Giulio Cataldo, a first-year medical student who helped organize the donor memorial service, speaks to donor family members, students and faculty.

First-year medical student Giulio Cataldo is one of 14 students on the ceremony’s organizing committee. He said meeting the donor families at the ceremony completes the circle that began when they were introduced to the donor bodies and learned about their lives through the physical manifestations – such as an enlarged heart, gall stones, overdeveloped muscles on one side of their body – that the bodies accumulated during life. The families help them reunite the body with the person who inhabited it.

“We get to know them very intimately and personally, seeing their internal organs and hearing about their past medical conditions,” said Cataldo. “We were really looking forward to meeting the families. I’m excited to hear the stories about their loved ones.”

“I like that (the ceremony) is student-driven,” said keynote speaker Monica Pessina, PhD‘05, clinical associate professor of anatomy & neurobiology. “I think the families are very touched…You hear about the value of the body donation, but they see it and feel it from the students who are there.”

Two women with silver/gray hair seated and talking young man with dark short hair and eyeglasses
First-year medical student Keven Cheung talking with donor family members Julie and Mary Todd.

Jim Todd was a United Methodist minister. In his life he was an advocate for peace, social justice and LGBTQ+ inclusion in the church. He and his wife Mary, who attended the ceremony, decided to donate their bodies to BU nearly 30 years ago.

Todd was known for his affection for the children’s song, “Hokey Pokey.”

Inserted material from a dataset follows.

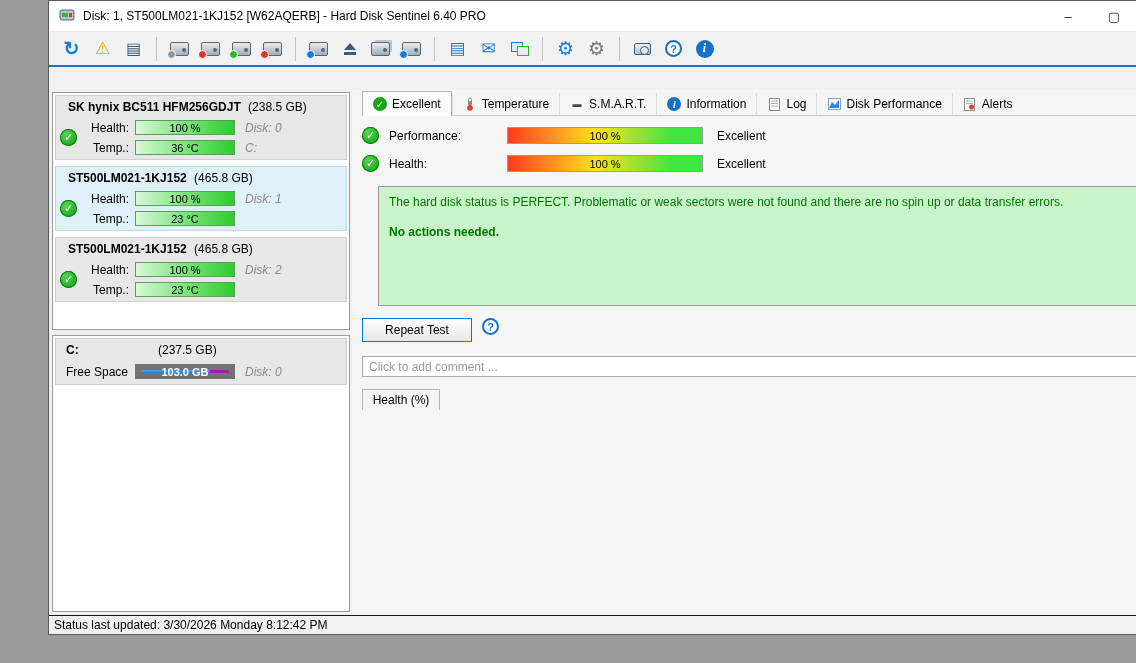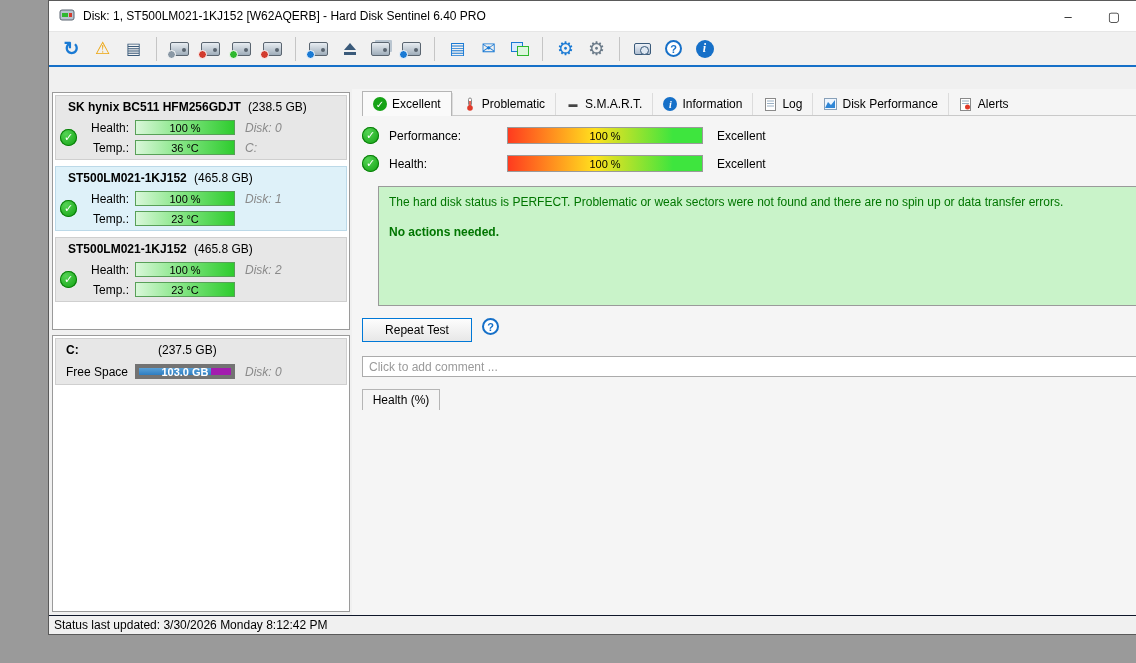"Problematic" span { text: Problematic -> Temperature }
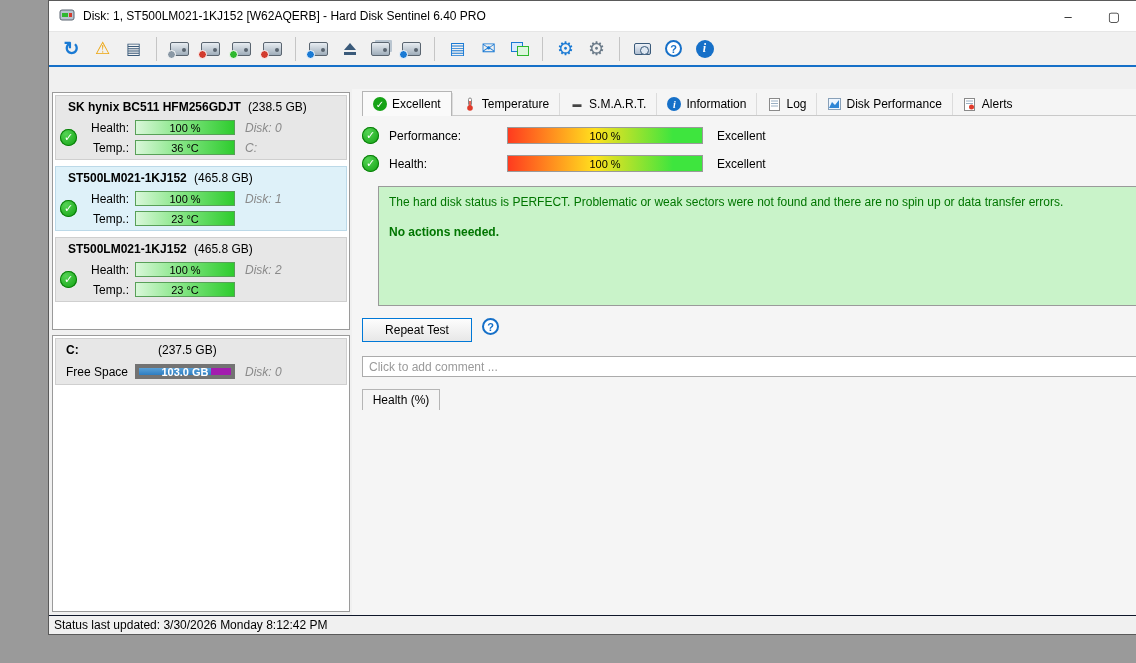"103.0 GB" .fbar { border: 4px solid #737373 -> 6px solid #737373 }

“You put your whole self in, and that’s what Jim did,” said Mary Todd.

“The music was just absolutely beautiful. It was a wonderful service that I felt truly healed by,” said Todd’s daughter Julie. “He would have loved every minute of it.”

The program included an opportunity for the donor families and students to meet and talk over food. Keven Cheung, a first-year medical student, sat with the Todds.

“Hearing what kind of man he was really touched me because of the things he was fighting for,” said Cheung. “Connecting with them…makes me appreciate the gift that much more and makes me realize that every one of the donors had decades of life and experiences; things they fought for, hopes and dreams; and that they live on in the people they knew, in their families, and in us.”

At the close of the ceremony, the donor families privately receive their loved one’s cremated remains. Bouchie personally delivers them to families who can’t attend the service.

“I can’t wait to bring her home,” said Gillian Sanders of her mother Doris Sanders, who will be reunited with her husband Charles, who also donated his body eight years earlier. The two had met in Germany during WWII. She was German and he was an American soldier. Gillian attended the ceremony with her brother Michael.

“We were waiting for my mother to take them both back to Germany and sprinkle their ashes there,” said Sanders.